■ **RECORD SET**
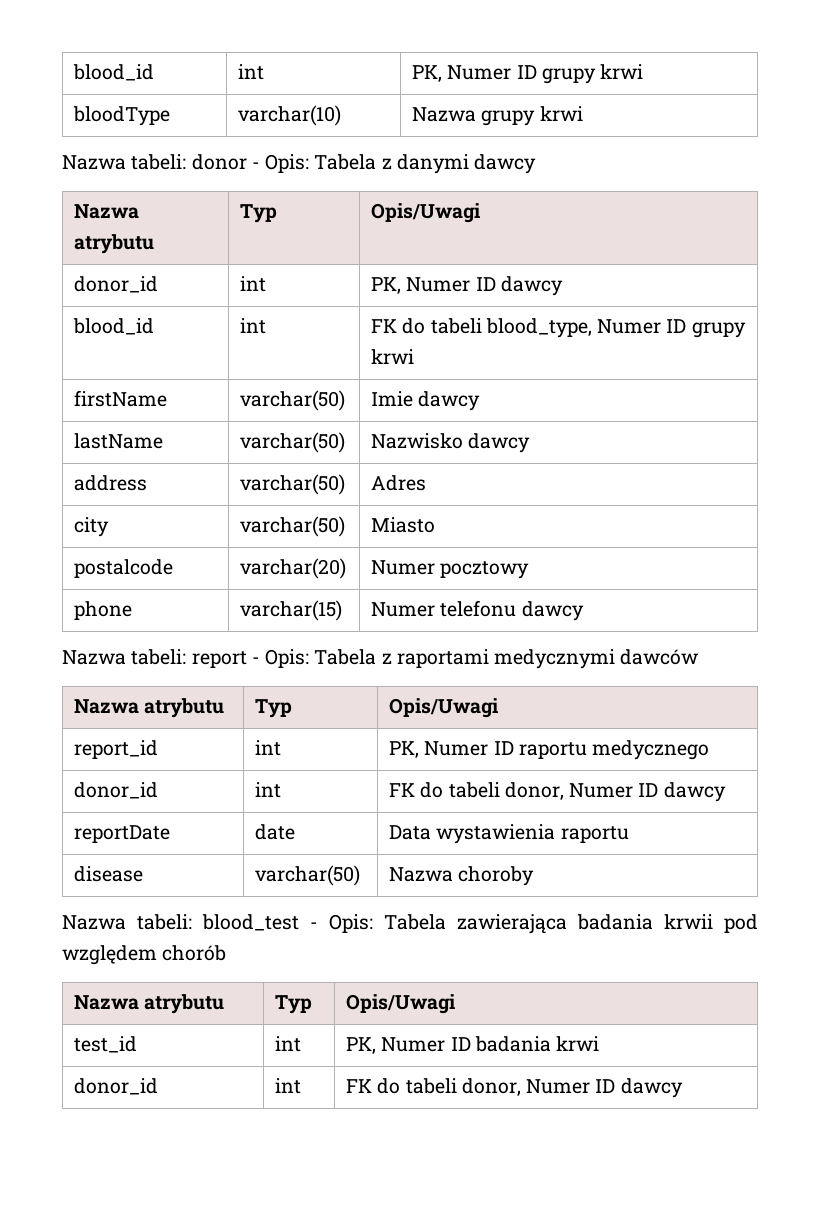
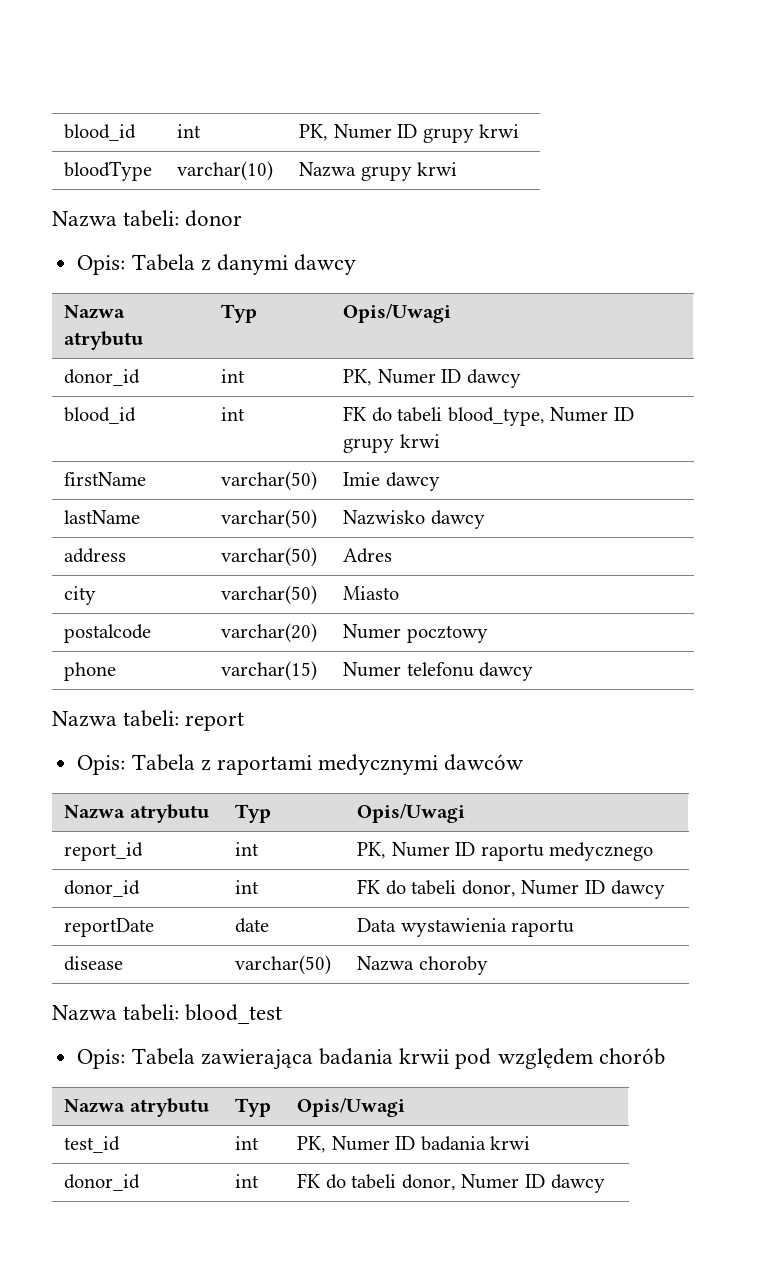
- Nazwa tabeli: donor - Opis: Tabela z danymi dawcy
+ Nazwa tabeli: donor
+ Opis: Tabela z danymi dawcy
- Nazwa tabeli: report - Opis: Tabela z raportami medycznymi dawców
+ Nazwa tabeli: report
+ Opis: Tabela z raportami medycznymi dawców
- Nazwa tabeli: blood_test - Opis: Tabela zawierająca badania krwii pod względem chorób
+ Nazwa tabeli: blood_test
+ Opis: Tabela zawierająca badania krwii pod względem chorób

■ **BRIEF**
All entries above, minus the pictures, should be repeated exactly.

■ **REPLY**
- Nazwa tabeli: donor - Opis: Tabela z danymi dawcy
+ Nazwa tabeli: donor
+ Opis: Tabela z danymi dawcy
- Nazwa tabeli: report - Opis: Tabela z raportami medycznymi dawców
+ Nazwa tabeli: report
+ Opis: Tabela z raportami medycznymi dawców
- Nazwa tabeli: blood_test - Opis: Tabela zawierająca badania krwii pod względem chorób
+ Nazwa tabeli: blood_test
+ Opis: Tabela zawierająca badania krwii pod względem chorób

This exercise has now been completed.